Repeat the records word for word.

━━━━━━━━━━━━━━━━

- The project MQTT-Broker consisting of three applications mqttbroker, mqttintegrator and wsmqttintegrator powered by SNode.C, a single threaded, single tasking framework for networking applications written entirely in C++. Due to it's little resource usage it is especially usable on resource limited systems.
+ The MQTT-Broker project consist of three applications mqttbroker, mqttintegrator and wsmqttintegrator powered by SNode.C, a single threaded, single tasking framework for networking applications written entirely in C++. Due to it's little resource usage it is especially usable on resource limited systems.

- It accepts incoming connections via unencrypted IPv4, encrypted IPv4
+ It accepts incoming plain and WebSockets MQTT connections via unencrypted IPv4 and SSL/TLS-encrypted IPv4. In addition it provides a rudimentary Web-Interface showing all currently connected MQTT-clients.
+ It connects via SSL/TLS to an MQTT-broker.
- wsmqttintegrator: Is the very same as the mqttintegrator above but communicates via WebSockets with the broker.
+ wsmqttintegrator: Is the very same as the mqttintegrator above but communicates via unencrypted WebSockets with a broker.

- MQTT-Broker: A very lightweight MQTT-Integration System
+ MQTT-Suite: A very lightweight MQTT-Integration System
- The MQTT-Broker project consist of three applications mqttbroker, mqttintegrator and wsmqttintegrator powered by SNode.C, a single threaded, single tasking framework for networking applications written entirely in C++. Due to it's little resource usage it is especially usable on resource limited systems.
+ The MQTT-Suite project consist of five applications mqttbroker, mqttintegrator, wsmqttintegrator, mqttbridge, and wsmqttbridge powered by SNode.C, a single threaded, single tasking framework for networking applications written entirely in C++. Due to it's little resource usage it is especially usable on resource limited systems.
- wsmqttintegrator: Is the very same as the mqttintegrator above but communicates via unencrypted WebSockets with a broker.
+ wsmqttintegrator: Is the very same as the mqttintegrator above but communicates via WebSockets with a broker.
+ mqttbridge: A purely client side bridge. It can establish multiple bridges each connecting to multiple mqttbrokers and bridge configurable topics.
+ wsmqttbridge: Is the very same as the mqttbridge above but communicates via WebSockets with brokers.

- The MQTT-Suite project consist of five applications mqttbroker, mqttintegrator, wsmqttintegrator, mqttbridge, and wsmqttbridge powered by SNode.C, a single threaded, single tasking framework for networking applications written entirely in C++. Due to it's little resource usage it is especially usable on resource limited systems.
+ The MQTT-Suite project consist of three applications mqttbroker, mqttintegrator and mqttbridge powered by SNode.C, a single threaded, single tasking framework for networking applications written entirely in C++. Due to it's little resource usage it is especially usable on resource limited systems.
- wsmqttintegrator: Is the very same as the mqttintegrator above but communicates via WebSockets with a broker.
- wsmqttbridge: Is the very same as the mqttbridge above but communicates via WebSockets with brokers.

━━━━━━━━━━━━━━━━

### Exercise solution
- The project MQTT-Broker consisting of three applications mqttbroker, mqttintegrator and wsmqttintegrator powered by SNode.C, a single threaded, single tasking framework for networking applications written entirely in C++. Due to it's little resource usage it is especially usable on resource limited systems.
+ The MQTT-Broker project consist of three applications mqttbroker, mqttintegrator and wsmqttintegrator powered by SNode.C, a single threaded, single tasking framework for networking applications written entirely in C++. Due to it's little resource usage it is especially usable on resource limited systems.

- It accepts incoming connections via unencrypted IPv4, encrypted IPv4
+ It accepts incoming plain and WebSockets MQTT connections via unencrypted IPv4 and SSL/TLS-encrypted IPv4. In addition it provides a rudimentary Web-Interface showing all currently connected MQTT-clients.
+ It connects via SSL/TLS to an MQTT-broker.
- wsmqttintegrator: Is the very same as the mqttintegrator above but communicates via WebSockets with the broker.
+ wsmqttintegrator: Is the very same as the mqttintegrator above but communicates via unencrypted WebSockets with a broker.

- MQTT-Broker: A very lightweight MQTT-Integration System
+ MQTT-Suite: A very lightweight MQTT-Integration System
- The MQTT-Broker project consist of three applications mqttbroker, mqttintegrator and wsmqttintegrator powered by SNode.C, a single threaded, single tasking framework for networking applications written entirely in C++. Due to it's little resource usage it is especially usable on resource limited systems.
+ The MQTT-Suite project consist of five applications mqttbroker, mqttintegrator, wsmqttintegrator, mqttbridge, and wsmqttbridge powered by SNode.C, a single threaded, single tasking framework for networking applications written entirely in C++. Due to it's little resource usage it is especially usable on resource limited systems.
- wsmqttintegrator: Is the very same as the mqttintegrator above but communicates via unencrypted WebSockets with a broker.
+ wsmqttintegrator: Is the very same as the mqttintegrator above but communicates via WebSockets with a broker.
+ mqttbridge: A purely client side bridge. It can establish multiple bridges each connecting to multiple mqttbrokers and bridge configurable topics.
+ wsmqttbridge: Is the very same as the mqttbridge above but communicates via WebSockets with brokers.

- The MQTT-Suite project consist of five applications mqttbroker, mqttintegrator, wsmqttintegrator, mqttbridge, and wsmqttbridge powered by SNode.C, a single threaded, single tasking framework for networking applications written entirely in C++. Due to it's little resource usage it is especially usable on resource limited systems.
+ The MQTT-Suite project consist of three applications mqttbroker, mqttintegrator and mqttbridge powered by SNode.C, a single threaded, single tasking framework for networking applications written entirely in C++. Due to it's little resource usage it is especially usable on resource limited systems.
- wsmqttintegrator: Is the very same as the mqttintegrator above but communicates via WebSockets with a broker.
- wsmqttbridge: Is the very same as the mqttbridge above but communicates via WebSockets with brokers.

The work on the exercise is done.